There are also a number of feed additives that have a direct impact on microbiota balance in the bird; for example essential oils, such as cavacrol from oregano, can suppress pathogenic bacteria and help maintain the structure of the gut. Phytobiotics are plant derived natural bioactive compounds extracted from sources such as herbs and spices, which are added to feed due to their potential antimicrobial activity and ability to enhance immunity. The use of pro- and pre-biotics in poultry nutrition is a hot topic. Probiotics are cultures of living organisms that can enhance stability of the beneficial microbiota and reduce growth of pathogens and promote gut health and immunity. Prebiotics provide energy for the favorable bacteria which helps to eliminate the pathogens; the most common prebiotics are small chain sugars called oligosaccharides.

Yeasts are promising alternatives to antimicrobials because they show diverse biological activities against pathogens, such as reducing pH, preventing them binding to the gut and releasing compounds that directly attack them, as well as being rich in β-glucans which enhance immunity. There are conflicting results with the application of these different feed additives, and a great deal more research needs to be conducted in this field. It must also be noted that nutritional strategies alone cannot overcome the issues caused by removing antimicrobials, good management practices are also required.

FEED PRODUCTION TECHNOLOGIES As the availability of land and labour reduces, technology will play a major role in making poultry farming as efficient as possible, with robotics and innovative technology as emerging key players. In the future, it is very likely that information technology and feed systems will become even more intertwined, completely connecting the farm, feed mill, processing plant and consumer.

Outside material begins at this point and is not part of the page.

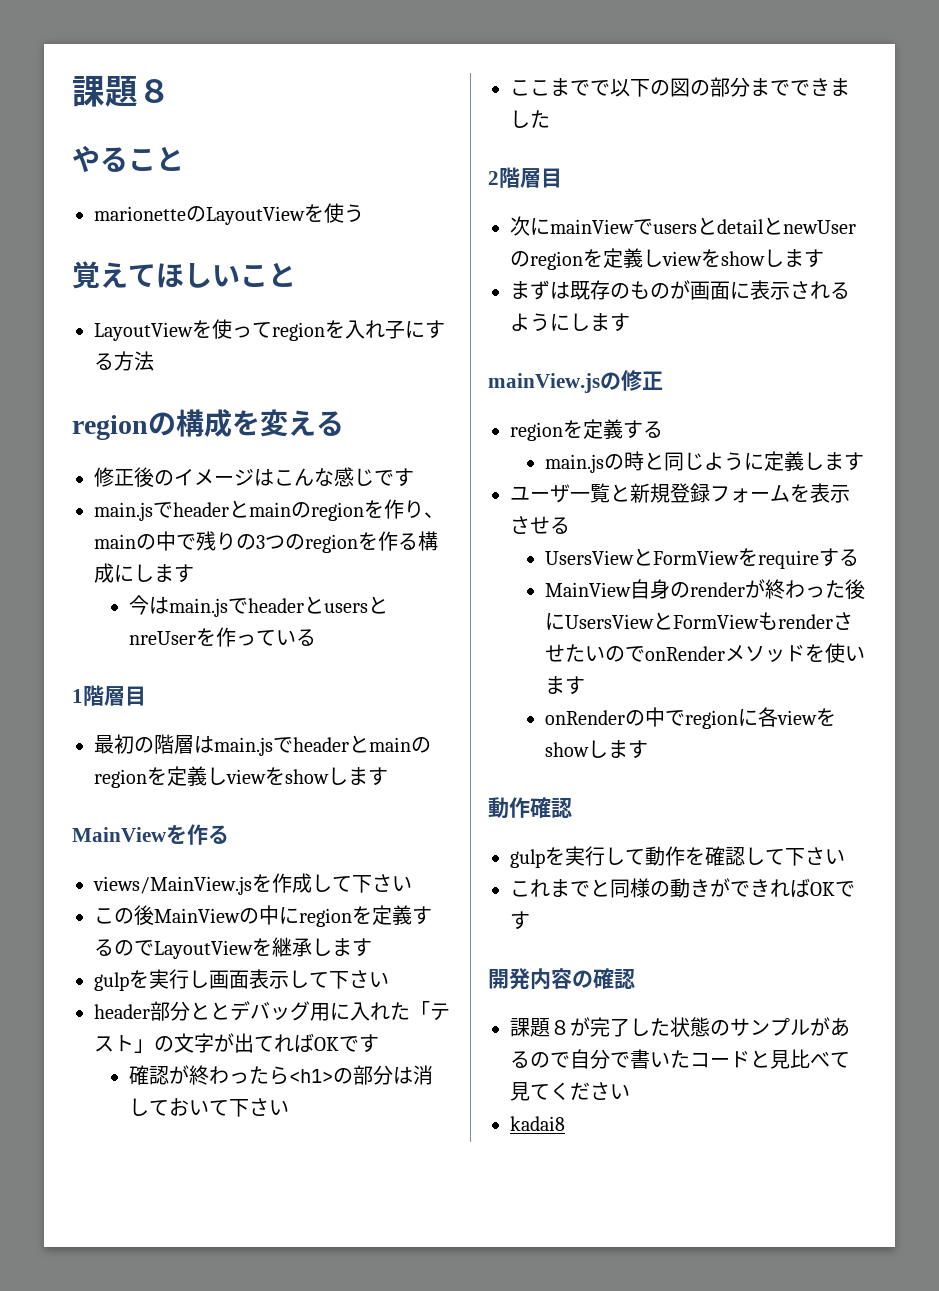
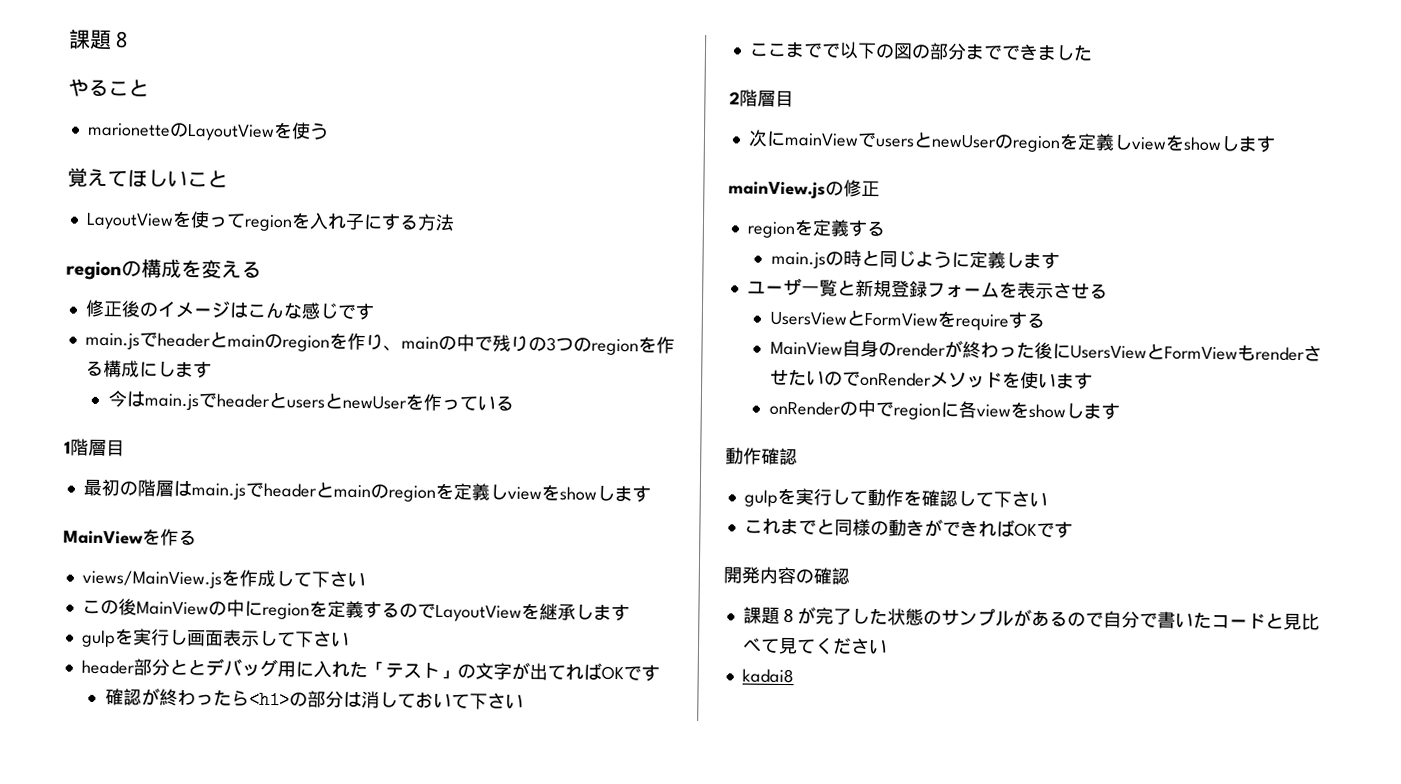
[128,631,196,645] nreUser -> [341,395,407,410] newUser
[717,217,783,235] detailと -> (933, 139) none
[510,280,850,300] [510,313,630,332] // まずは既存のものが画面に表示されるようにします -> (1276, 144) none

Digitalisation will mean that on-farm measurements can be collected and monitored in real-time; systems can be put in place to measure biological and chemical parameters in the land and gas outputs, to provide accurate insights into the diet strategy. As a result, feed availability will hopefully mirror demand, which will greatly increase efficiency and reduce waste.

Furthermore, advanced technologies for controlling digestion and utilisation of nutrients will mean reduced reliance on formulating diets based on just compositional analysis, resulting in extreme precision feeding that can be tailored to the specific grains available. The hope is that this will give way to the use of new feed ingredients and novel strategies for supplementing diets. This can be heightened further using nutrigenomic tactics, meaning diets will be closer to achieving the genetic potential of the bird by targeting the genes involved in meat quality and production.

The use of near-infrared spectroscopy (NIR) is already readily used in feed mills to allow for analysis of incoming raw materials in real time, so diets can be reformulated based on the specific batch of ingredient being fed. The accuracy of this approach can potentially be developed even further by using in vitro digestion modelling systems, which will provide the exact nutritional value of the raw materials and the final feeds. This suggests that future feed mills may become fully automated, meaning one person can single-handedly run and large feed mill, thus reducing reliance on labour.

The future of poultry production is dependent on the ability to meet consumer demands and increase efficiency and productivity sustainably and safely. Taking into account a growing population and shifting diets, the world will need to produce 69% more food calories by 2050, which will in part come from poultry production. The main focus in poultry research currently is to meet this demand, in a post-antimicrobial era with reduced reliance on the current sources of protein. This is only possible by developing new and improved nutritional strategies and developing technology.